┌─ DATA UNDER STUDY

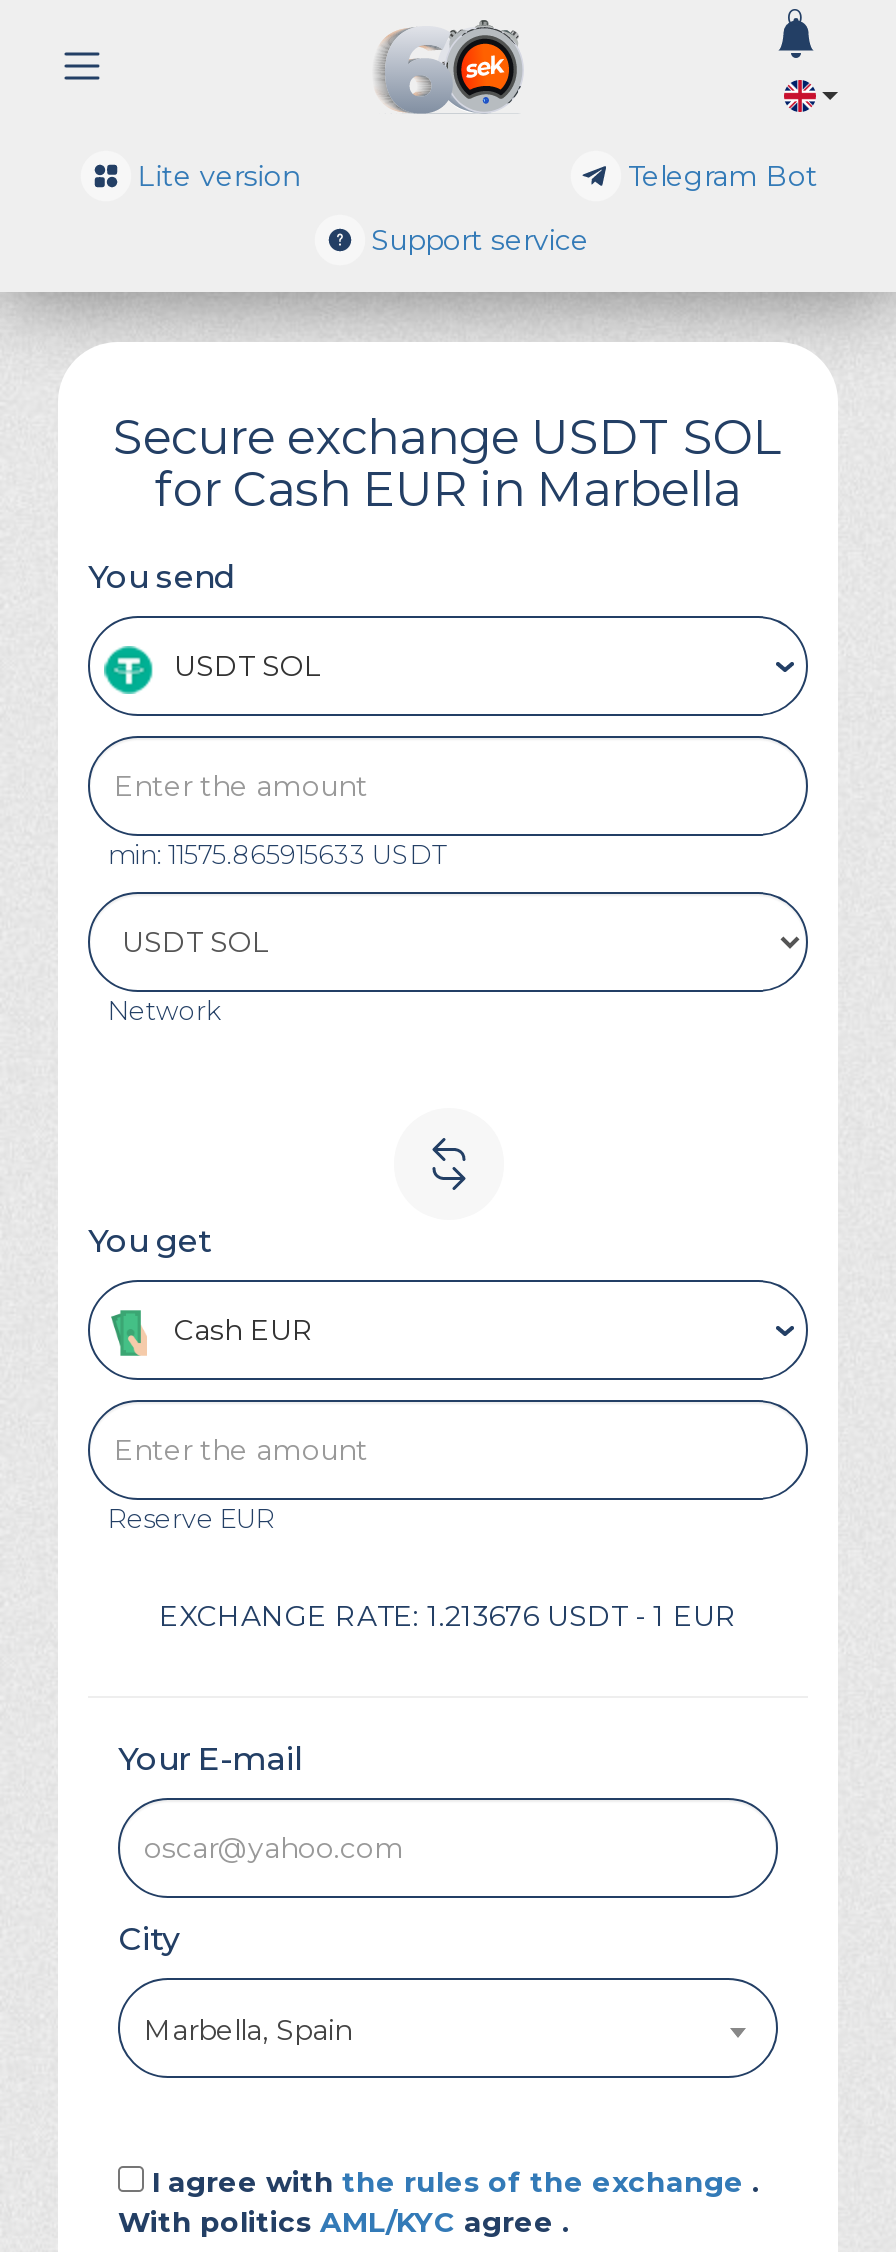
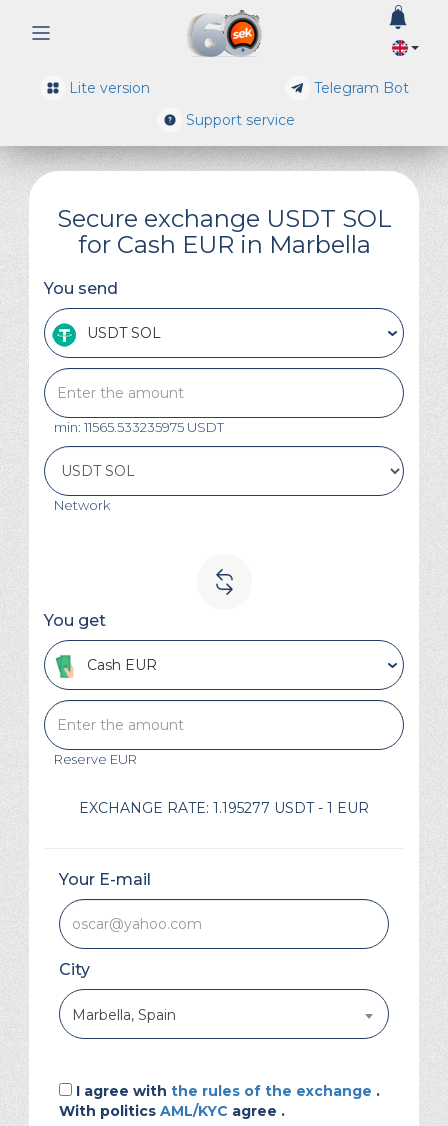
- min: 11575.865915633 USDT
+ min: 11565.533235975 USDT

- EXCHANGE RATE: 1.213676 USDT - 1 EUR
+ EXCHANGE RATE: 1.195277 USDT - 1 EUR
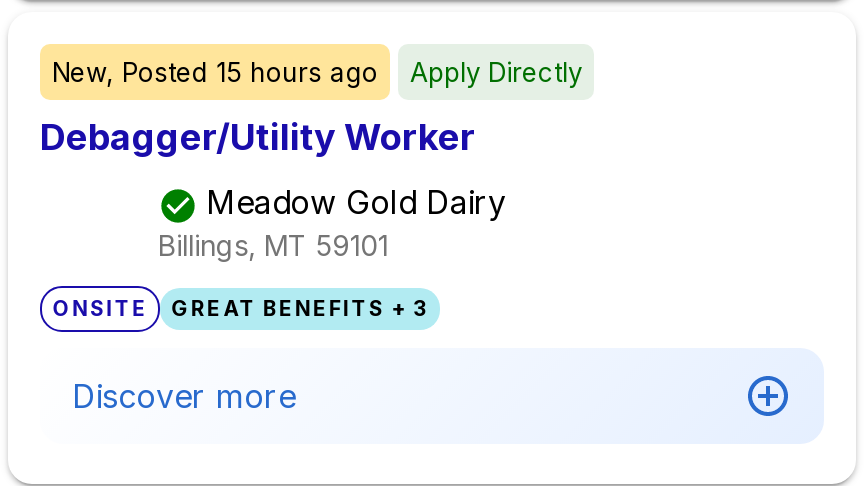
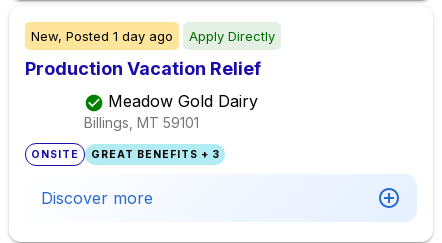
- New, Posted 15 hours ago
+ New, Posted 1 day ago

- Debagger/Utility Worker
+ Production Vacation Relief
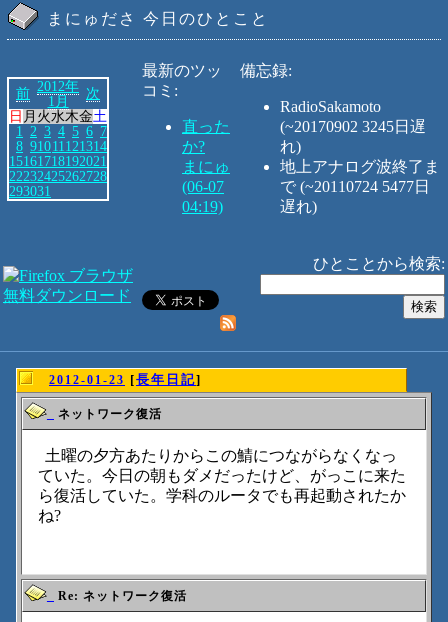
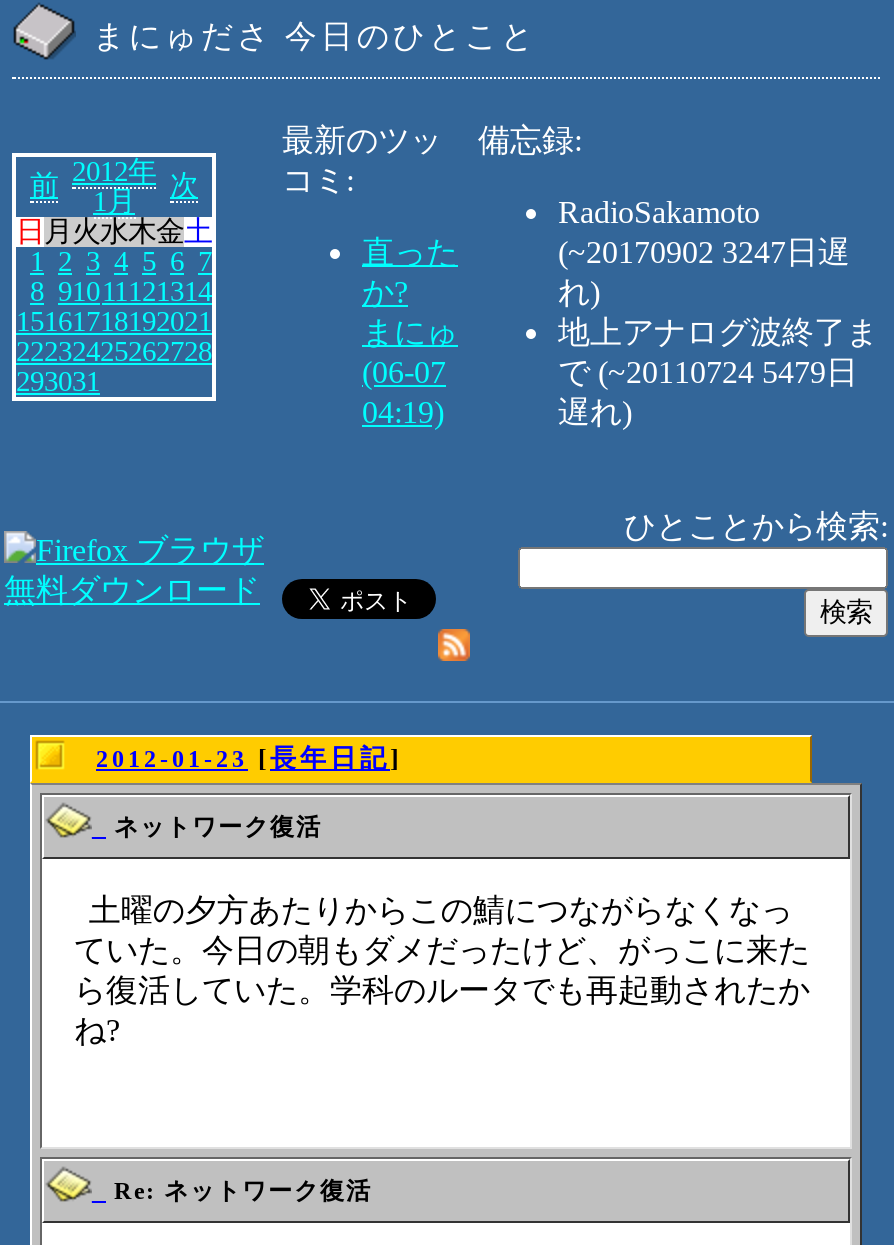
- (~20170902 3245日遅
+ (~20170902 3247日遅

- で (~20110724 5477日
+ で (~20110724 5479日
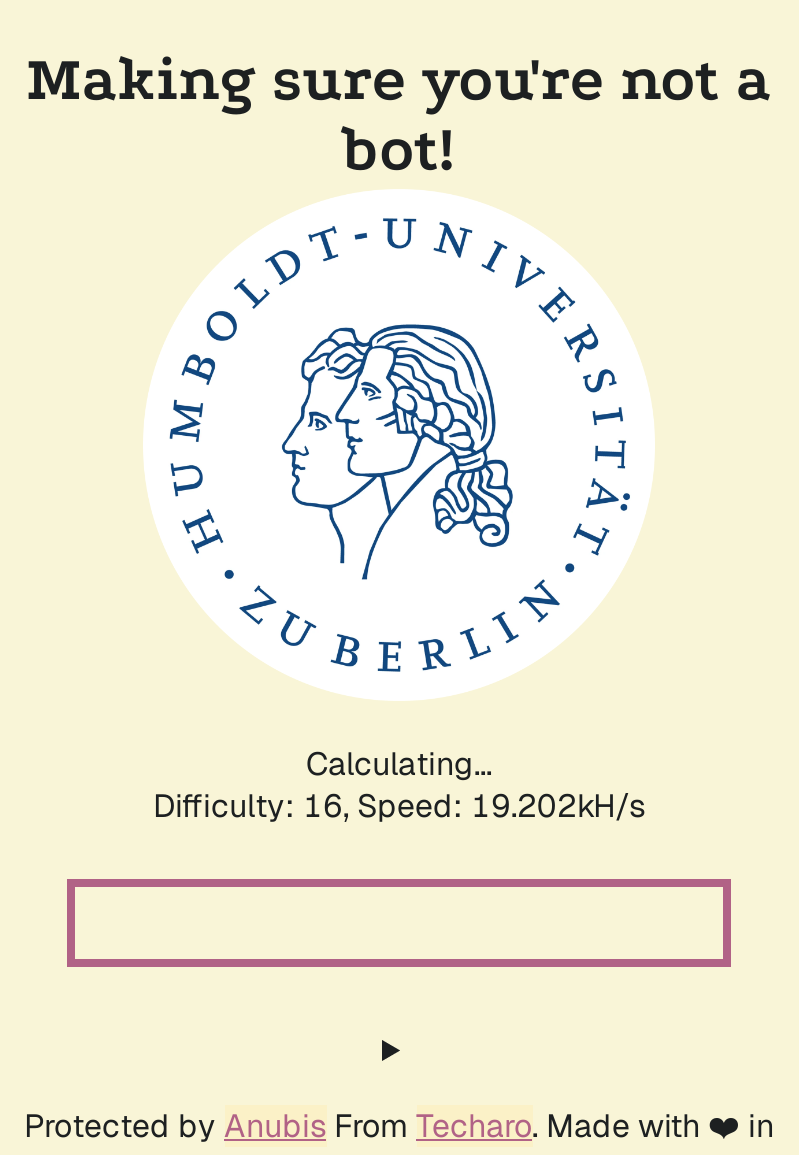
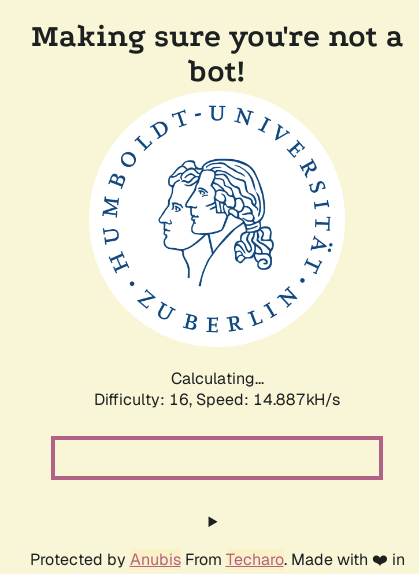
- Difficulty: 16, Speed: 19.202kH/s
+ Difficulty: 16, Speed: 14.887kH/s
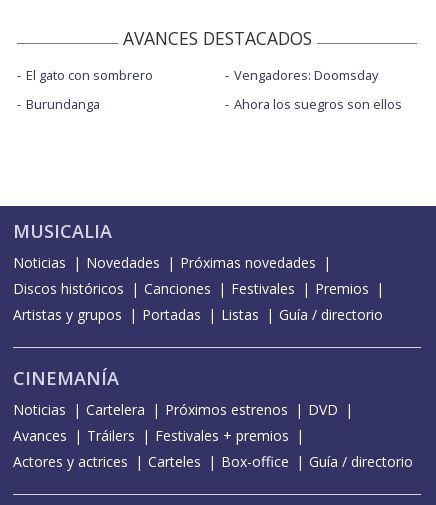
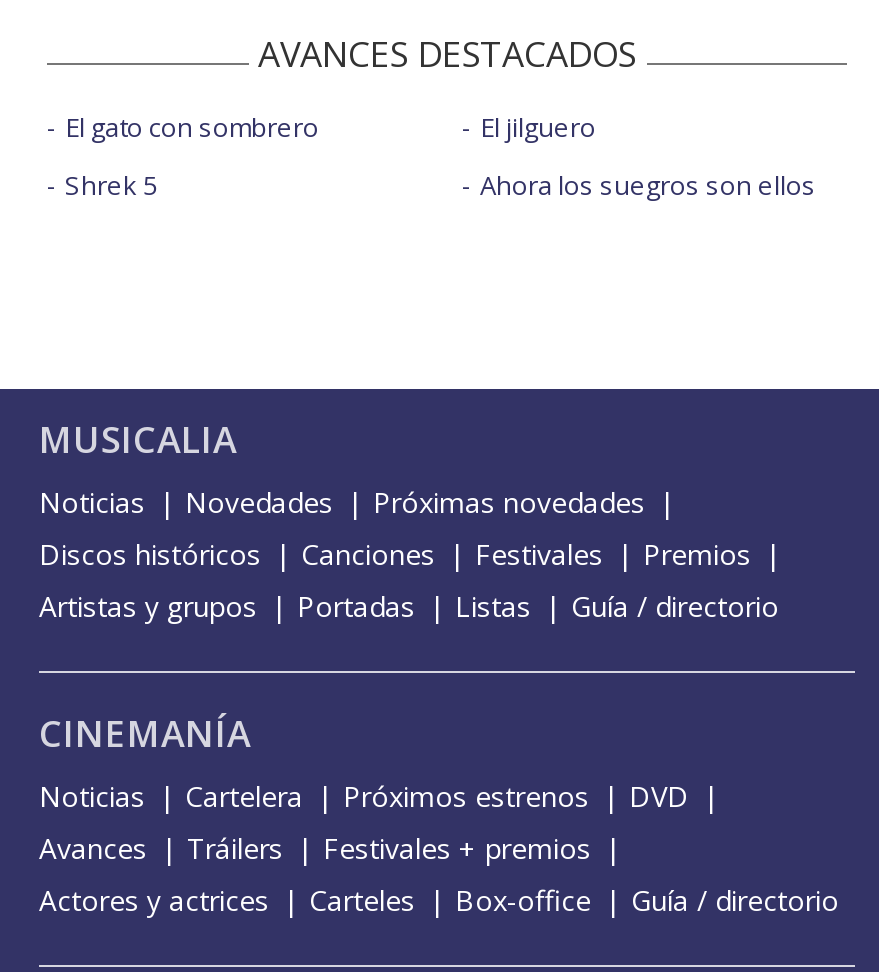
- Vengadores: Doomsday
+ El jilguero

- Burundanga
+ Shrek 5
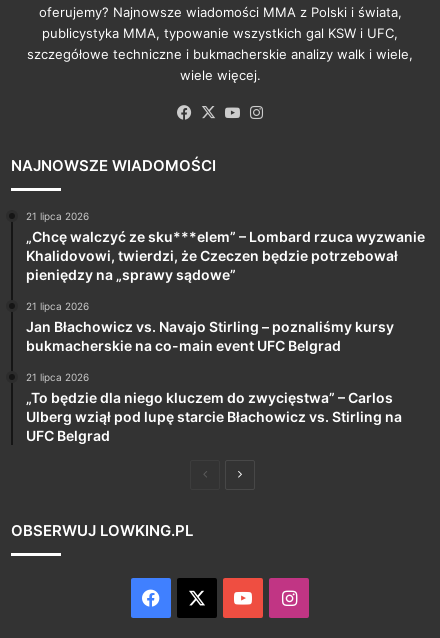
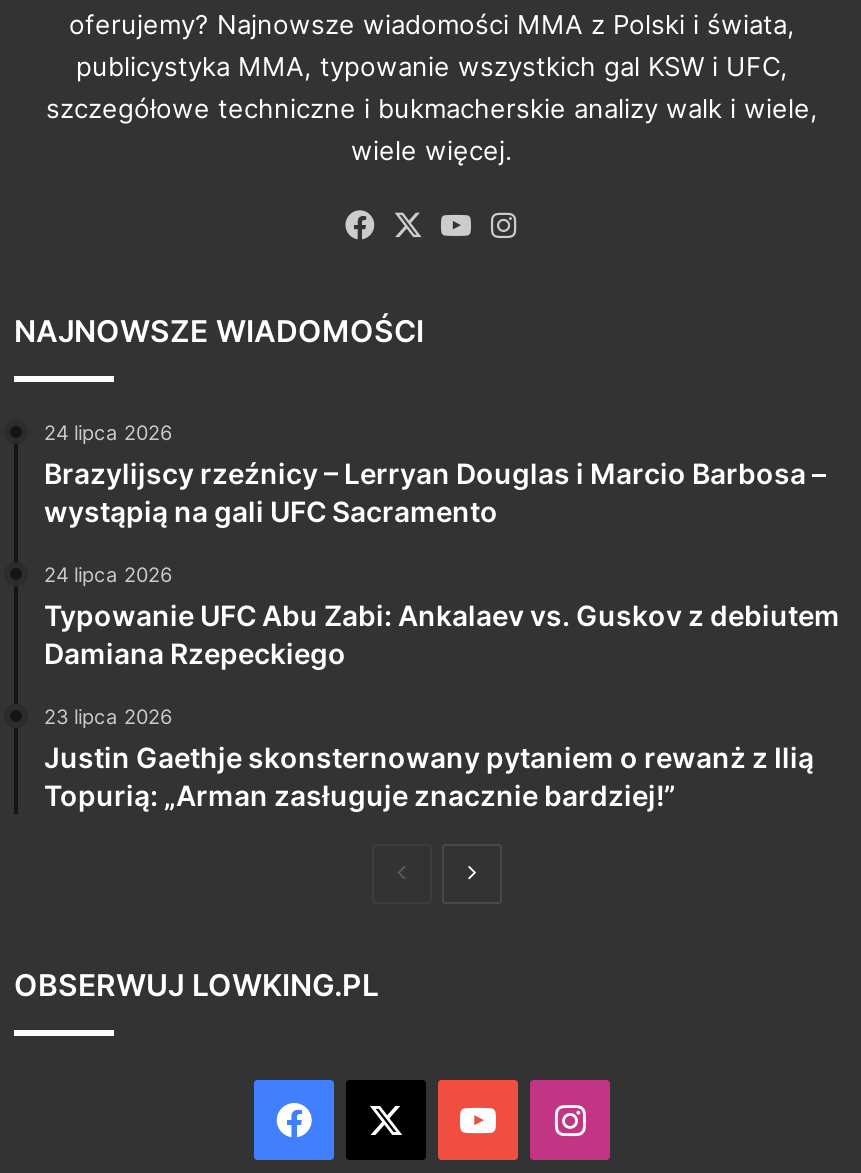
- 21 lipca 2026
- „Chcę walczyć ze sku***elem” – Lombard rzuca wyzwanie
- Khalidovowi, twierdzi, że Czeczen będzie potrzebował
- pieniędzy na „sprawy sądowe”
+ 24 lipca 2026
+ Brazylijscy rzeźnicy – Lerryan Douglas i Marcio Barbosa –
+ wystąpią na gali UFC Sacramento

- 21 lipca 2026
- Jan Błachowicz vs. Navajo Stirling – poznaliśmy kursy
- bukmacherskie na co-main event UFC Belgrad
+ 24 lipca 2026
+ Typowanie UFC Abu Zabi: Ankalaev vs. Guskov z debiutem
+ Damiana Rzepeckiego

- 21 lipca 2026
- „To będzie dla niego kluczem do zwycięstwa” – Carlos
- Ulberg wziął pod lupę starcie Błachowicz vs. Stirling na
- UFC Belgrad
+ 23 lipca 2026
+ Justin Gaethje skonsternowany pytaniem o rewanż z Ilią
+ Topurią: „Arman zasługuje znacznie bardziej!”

└─

Leaving the pictures behind, return every line above exactly.

- min: 11575.865915633 USDT
+ min: 11565.533235975 USDT

- EXCHANGE RATE: 1.213676 USDT - 1 EUR
+ EXCHANGE RATE: 1.195277 USDT - 1 EUR
- New, Posted 15 hours ago
+ New, Posted 1 day ago

- Debagger/Utility Worker
+ Production Vacation Relief
- (~20170902 3245日遅
+ (~20170902 3247日遅

- で (~20110724 5477日
+ で (~20110724 5479日
- Difficulty: 16, Speed: 19.202kH/s
+ Difficulty: 16, Speed: 14.887kH/s
- Vengadores: Doomsday
+ El jilguero

- Burundanga
+ Shrek 5
- 21 lipca 2026
- „Chcę walczyć ze sku***elem” – Lombard rzuca wyzwanie
- Khalidovowi, twierdzi, że Czeczen będzie potrzebował
- pieniędzy na „sprawy sądowe”
+ 24 lipca 2026
+ Brazylijscy rzeźnicy – Lerryan Douglas i Marcio Barbosa –
+ wystąpią na gali UFC Sacramento

- 21 lipca 2026
- Jan Błachowicz vs. Navajo Stirling – poznaliśmy kursy
- bukmacherskie na co-main event UFC Belgrad
+ 24 lipca 2026
+ Typowanie UFC Abu Zabi: Ankalaev vs. Guskov z debiutem
+ Damiana Rzepeckiego

- 21 lipca 2026
- „To będzie dla niego kluczem do zwycięstwa” – Carlos
- Ulberg wziął pod lupę starcie Błachowicz vs. Stirling na
- UFC Belgrad
+ 23 lipca 2026
+ Justin Gaethje skonsternowany pytaniem o rewanż z Ilią
+ Topurią: „Arman zasługuje znacznie bardziej!”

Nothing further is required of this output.